Tuesday, May 31, 2016

Calamity damage to energy facilities hikes insurance cost



by Myrna Velasco May 30, 2016 (updated)

This was indicated by First Gen Corporation chairman Federico R. Lopez; while noting the clobbering climate-related events that struck their facilities in over a decade – with the worst ones just occurring in the last five years.
“Over the last 15 years, our geothermal energy facilities incurred damage from extreme weather events totaling over R9.0 billion,” Lopez said.
He reiterated that “more than 85-percent of this number was incurred only in the last five years” – the recorded most extreme of events so far had been the Yolanda (international name: Haiyan) disaster of 2013.

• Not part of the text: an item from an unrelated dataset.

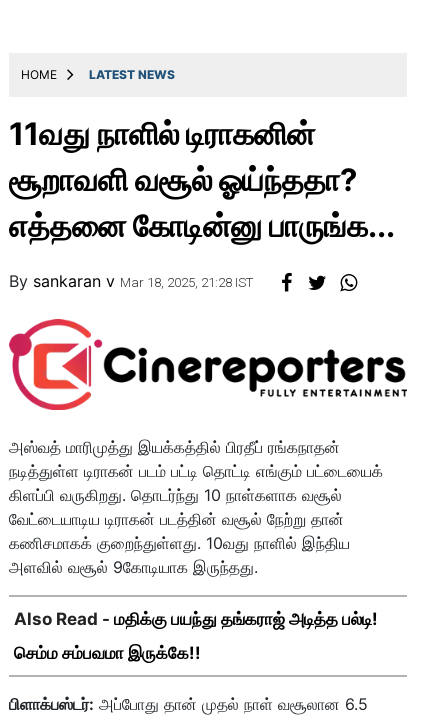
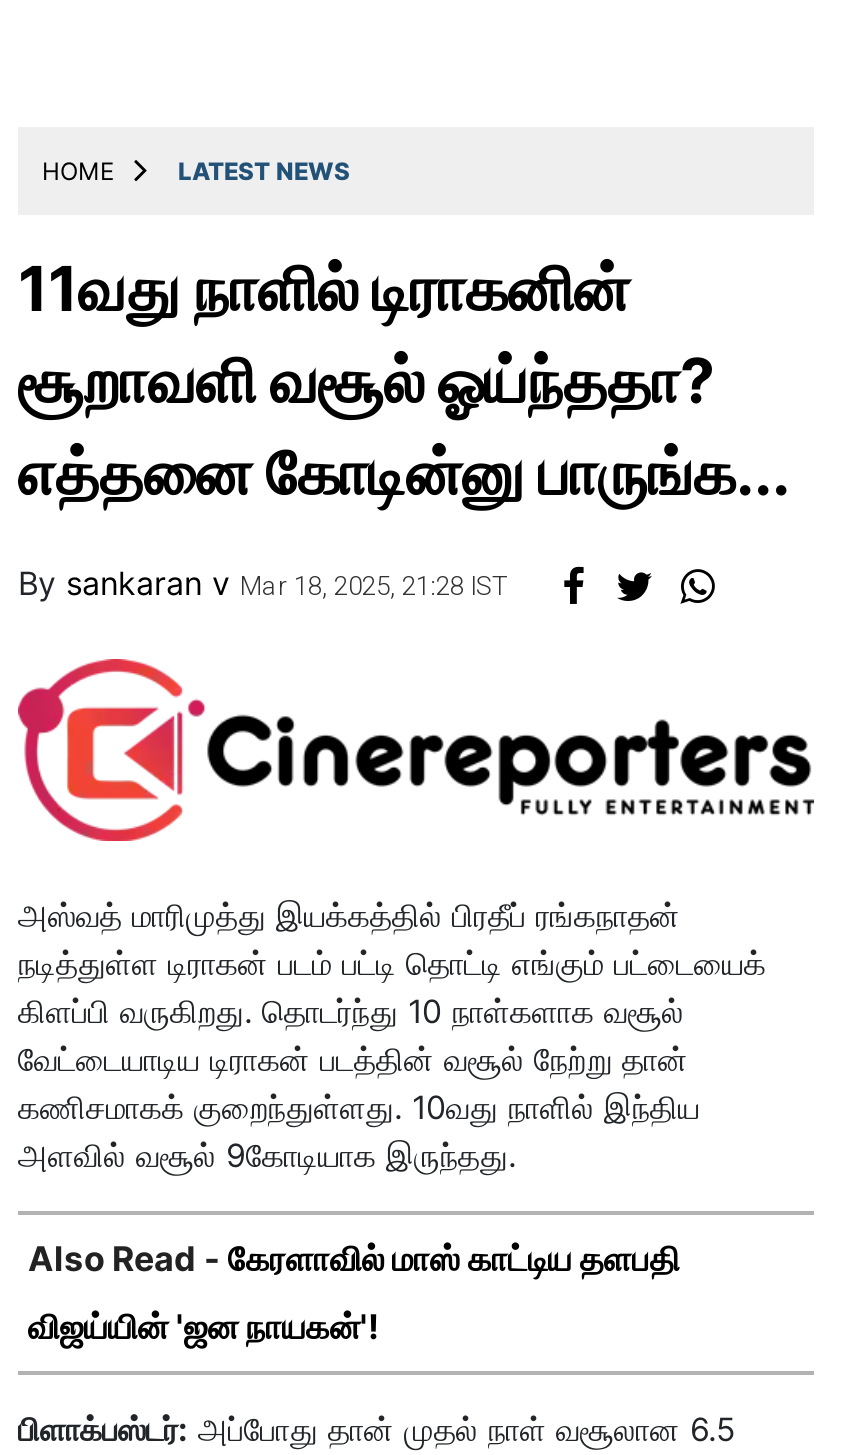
- Also Read - மதிக்கு பயந்து தங்கராஜ் அடித்த பல்டி!
+ Also Read - கேரளாவில் மாஸ் காட்டிய தளபதி

- செம்ம சம்பவமா இருக்கே!!
+ விஜய்யின் 'ஜன நாயகன்'!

Lopez qualified that as a result, “insurance premiums at EDC (Energy Development Corporation) climbed from R243 million in 2011 to R682 million in 2015.” EDC is the subsidiary of First Gen which operates its geothermal assets.

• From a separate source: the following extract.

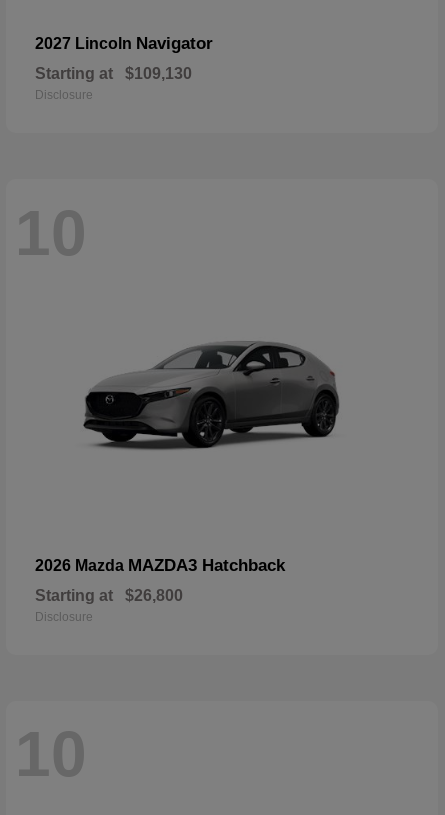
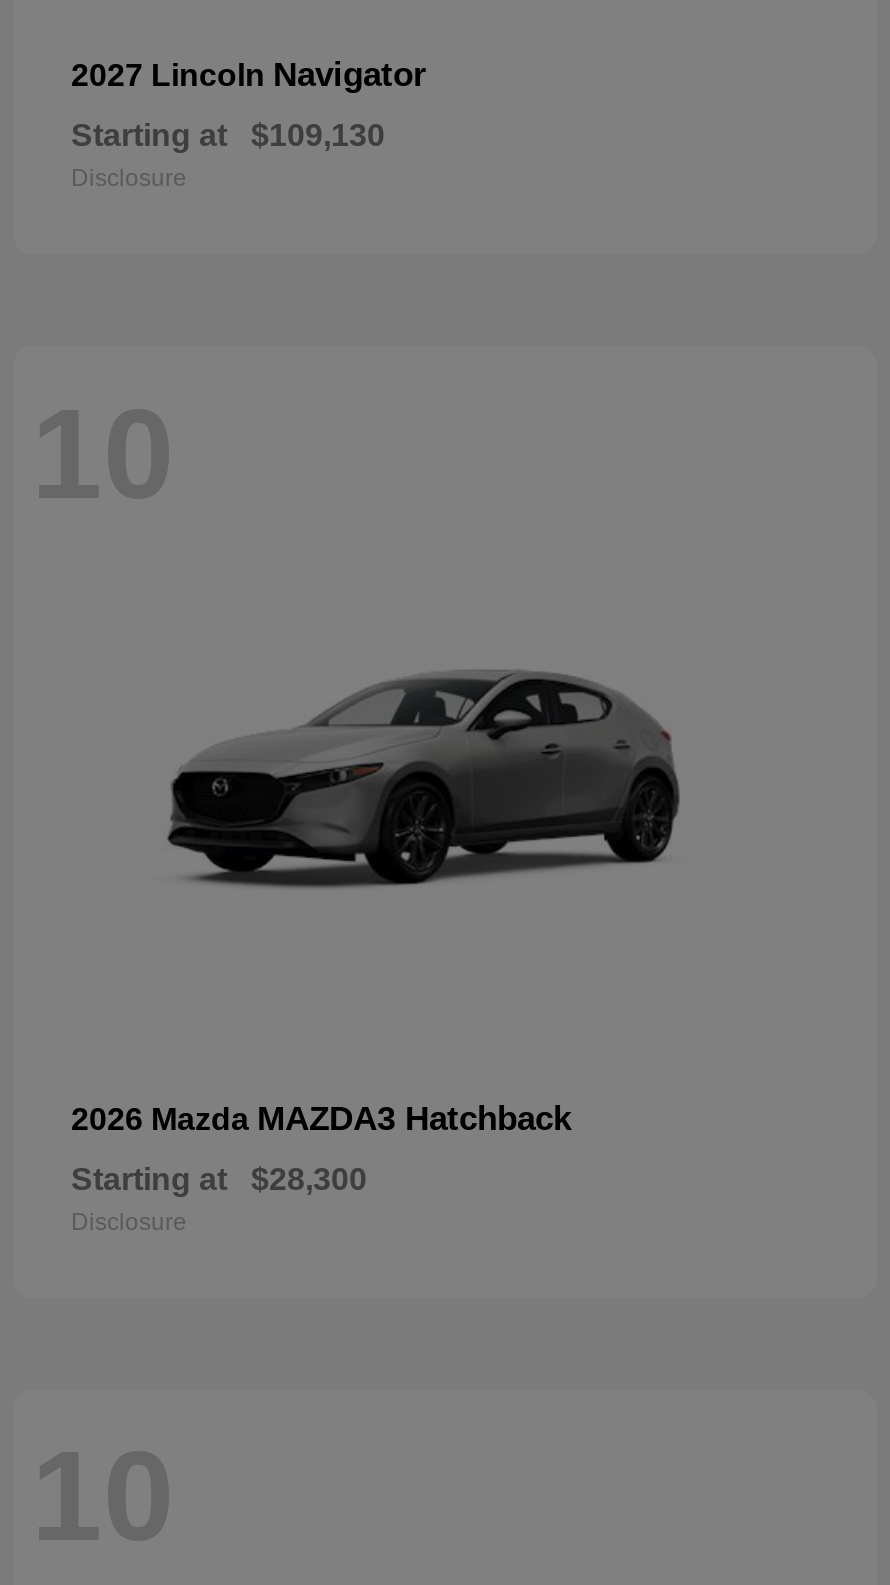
- Starting at $26,800
+ Starting at $28,300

He stressed “insurers are now beginning to see extreme weather events as everyday risk.”
In fact, the Lopez group is not just expanding its power generation business at this point, but has also been turning this into a crusade of patronizing only ‘cleaner energy sources’ so they stop becoming environment offenders and disaster-triggers.
“What has become clear to us is that weather patterns are no longer what they used to be and we need to quickly adapt to a changed planet,” Lopez averred.
He added that this is the reason why EDC “spent substantially on geohazard mapping, landslide mitigation and typhoon-proofing of our facilities last year.”
Turning their energy facilities resistant to extreme weather swings include “working with suppliers on new designs for our structures and vital sections of our power plants, built now to withstand the 300 kph (kilometers per hour) winds of the future,” Lopez stressed.
The company chairman said they also “employed a team of more than a dozen dedicated and well-equipped disaster response professionals who are currently dispersed at various plants.”
He added the team has been “constantly training our internal corps of volunteers, as well as teaching local communities and government units to be force multipliers and first-responders.”